> Description of the task: Below is a block of records. Copy every line in it that contains the word "Manos".

══ Input data

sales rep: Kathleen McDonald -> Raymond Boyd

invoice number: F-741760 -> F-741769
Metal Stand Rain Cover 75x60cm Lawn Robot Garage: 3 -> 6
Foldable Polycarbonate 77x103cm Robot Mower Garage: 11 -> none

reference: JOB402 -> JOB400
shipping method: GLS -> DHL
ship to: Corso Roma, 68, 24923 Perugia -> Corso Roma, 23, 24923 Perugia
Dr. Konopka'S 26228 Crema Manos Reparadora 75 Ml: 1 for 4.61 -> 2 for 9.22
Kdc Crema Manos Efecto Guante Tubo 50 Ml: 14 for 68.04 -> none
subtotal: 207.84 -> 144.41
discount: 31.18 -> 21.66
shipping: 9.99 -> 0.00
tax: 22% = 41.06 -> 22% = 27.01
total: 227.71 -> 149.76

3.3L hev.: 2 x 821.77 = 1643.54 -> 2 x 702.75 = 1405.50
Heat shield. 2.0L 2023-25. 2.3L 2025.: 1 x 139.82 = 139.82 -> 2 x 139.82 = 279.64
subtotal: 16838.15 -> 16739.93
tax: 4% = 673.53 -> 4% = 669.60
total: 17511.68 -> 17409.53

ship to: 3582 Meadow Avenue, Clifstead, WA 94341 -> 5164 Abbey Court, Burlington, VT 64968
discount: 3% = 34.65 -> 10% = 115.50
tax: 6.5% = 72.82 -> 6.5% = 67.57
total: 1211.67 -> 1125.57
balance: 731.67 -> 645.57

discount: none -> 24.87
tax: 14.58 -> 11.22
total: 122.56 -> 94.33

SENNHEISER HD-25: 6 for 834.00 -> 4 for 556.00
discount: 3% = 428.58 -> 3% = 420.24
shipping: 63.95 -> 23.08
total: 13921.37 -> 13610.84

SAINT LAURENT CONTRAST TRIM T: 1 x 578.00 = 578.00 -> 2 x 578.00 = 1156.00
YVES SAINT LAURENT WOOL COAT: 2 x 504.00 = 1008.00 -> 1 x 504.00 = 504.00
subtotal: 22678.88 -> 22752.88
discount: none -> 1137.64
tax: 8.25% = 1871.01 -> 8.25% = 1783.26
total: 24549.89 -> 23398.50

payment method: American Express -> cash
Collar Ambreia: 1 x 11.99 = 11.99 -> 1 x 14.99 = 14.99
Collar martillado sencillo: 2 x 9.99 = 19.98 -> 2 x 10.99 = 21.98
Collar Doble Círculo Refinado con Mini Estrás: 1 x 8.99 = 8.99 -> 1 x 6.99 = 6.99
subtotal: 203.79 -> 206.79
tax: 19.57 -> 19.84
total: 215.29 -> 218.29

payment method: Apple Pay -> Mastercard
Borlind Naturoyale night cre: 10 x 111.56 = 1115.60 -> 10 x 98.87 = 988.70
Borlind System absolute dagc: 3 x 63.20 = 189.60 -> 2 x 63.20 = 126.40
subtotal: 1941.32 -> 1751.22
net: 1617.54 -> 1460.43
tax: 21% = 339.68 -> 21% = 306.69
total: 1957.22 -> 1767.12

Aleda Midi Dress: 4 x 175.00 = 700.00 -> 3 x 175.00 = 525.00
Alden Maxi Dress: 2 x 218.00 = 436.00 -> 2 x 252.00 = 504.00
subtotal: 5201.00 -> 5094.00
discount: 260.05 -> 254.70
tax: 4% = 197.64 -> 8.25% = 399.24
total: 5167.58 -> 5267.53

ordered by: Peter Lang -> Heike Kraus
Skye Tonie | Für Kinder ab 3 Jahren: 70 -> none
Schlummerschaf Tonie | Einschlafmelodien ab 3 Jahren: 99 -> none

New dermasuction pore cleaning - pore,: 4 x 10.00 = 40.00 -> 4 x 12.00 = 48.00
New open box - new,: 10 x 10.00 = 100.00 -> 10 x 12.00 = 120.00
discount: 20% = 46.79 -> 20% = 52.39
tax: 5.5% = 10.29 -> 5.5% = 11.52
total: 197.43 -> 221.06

════

> Result of the task:
Dr. Konopka'S 26228 Crema Manos Reparadora 75 Ml: 1 for 4.61 -> 2 for 9.22
Kdc Crema Manos Efecto Guante Tubo 50 Ml: 14 for 68.04 -> none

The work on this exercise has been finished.